Start Exploring Keyword Ideas

Use Serpstat to find the best keywords for your website

SEO, June 25, 2020 | 20480 14 | 29 min read – Read later

The Importance Of Technical SEO: Insights Of Technical Issues Of Unibaby Project

How We Doubled Organic Traffic For An Amazon Affiliate Website: Experience Of SERPBiz

Holistic SEO Expert at Performics

In this SEO case study, I'll show how to implement an effective technical SEO and authoritative content and increase a site's organic traffic by 195% in two months. This case will be shared in a series of three articles. The first part is primarily focused on technical and analytical SEO elements and search engine theories and principles. We will examine the Unibaby project, and I will explain the most pressing problems identified and the processes we followed to resolve them. We'll also take a look at the May 2020 Core Algorithm update's effect on the brand.

Contents

1. Getting started: meet Performics Agency
2. Introducing the Unibaby SEO case
3. Analyzing sites for technical issues
4. Status code optimization and communication with search engine crawlers
4.1 Difference between 404 and 410 status code
4.2 From temporary to permanent redirect
4.3 URL typo correction and canonicalization
4.4 Index cleansing: removing duplicate and underperformed pages
4.5 Removing redirection chains (301 Inlinks) and 404 resources
5. Crawlability issues and wrong robots.txt rules
5.1 Uncertainty principle for search engines and ranking ecosystem
5.2 What we do for better crawling, rendering, and indexing
6. Conclusions and takeaways

Getting started: meet Performics Agency

My name is Koray Tuğberk GÜBÜR, and I am a Holistic SEO Expert. I also work in many different fields, from front-end to Data Science, from UX to CRO. I work in the Performics Marketing Agency, which works with big global brands in more than 57 countries, e.g., Loreal, Samsung, Turkish Airlines, HP, Toyota, and Nestle in the areas of Analytics, SEO, SEA, Media Engagement, and more. With the Forrester Wade Best Agency award, Performics is the company of Publicis Groupe, one of the oldest and largest marketing and communication holdings globally.

“

Our SEO work with Performics and Tuğberk demonstrated its benefits in the short term. We have seen how to think even the smallest SEO problems in a broad technical, theoretical, and practical view and importance of time management within a team spirit. We now see Holistic SEO work as a tradition that must be owned at every level of the company.

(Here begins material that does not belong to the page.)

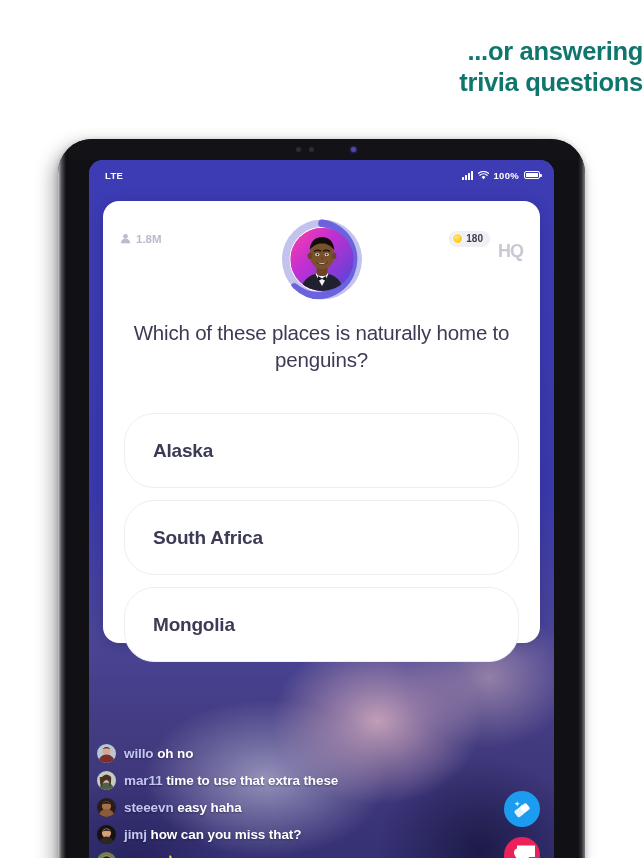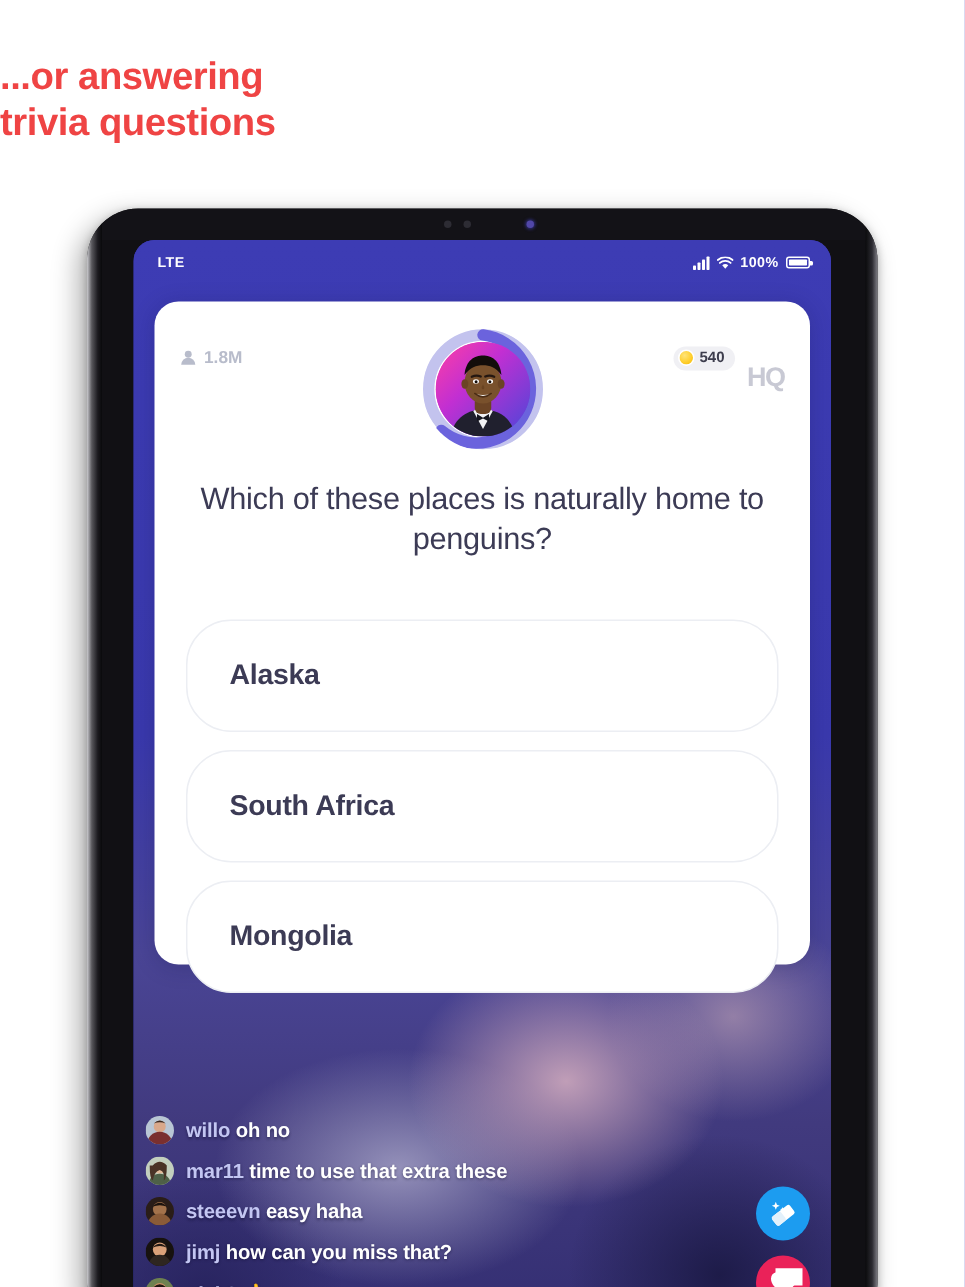"...or answering" .headline { color: #ef4444 -> #0f766e; text-align: left -> right }
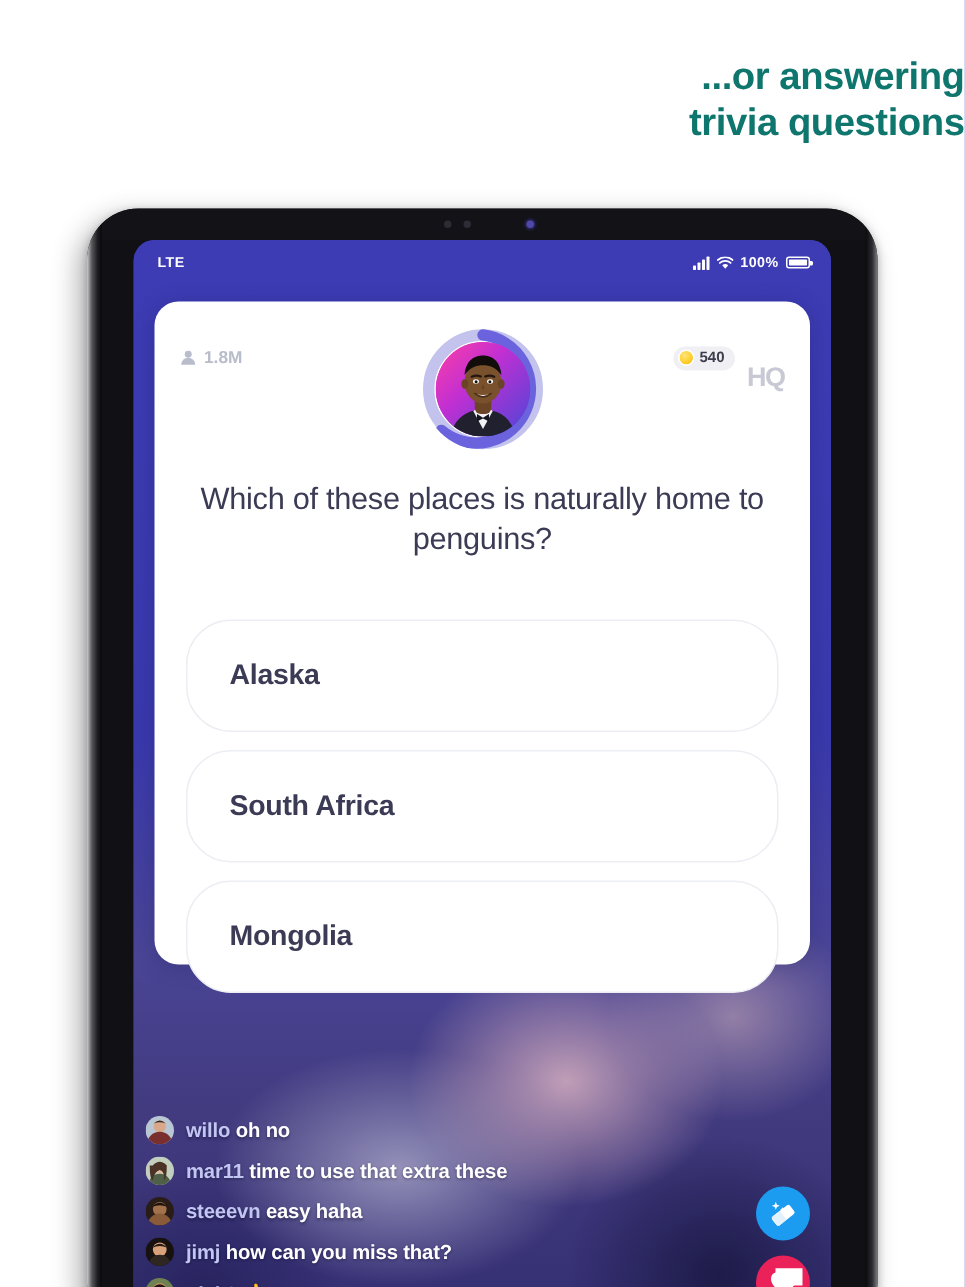"540" span { text: 540 -> 180 }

Ayşe Akalın, Medya Müdürü, Eczacıbaşı Holding

“

Due to the high competition in the mother and baby industry, we are delighted with the in-depth and detailed analysis that Performics and Tuğberk have provided on our content production processes and our site infrastructure beyond the SEO analysis we have received so far. Thanks to the rapid action plans, we were able to grow over 500% from the beginning of the year.

İlker Öztürk, Eczacıbaşı Consumer Products

Introducing the Unibaby SEO case

In this SEO case study, I'll tell you about the Unibaby case, one of Turkey's biggest product brands in the Mother and Baby niche. Unibaby sells its products mostly on aggregator eCommerce sites. This was mainly because of the brand's weak Search Engine Performance, but last year, they decided to change this situation.

When I started working with the project, I saw that the brand's products were being searched all over the internet, but the brand was not recorded on Google's Knowledge Graph.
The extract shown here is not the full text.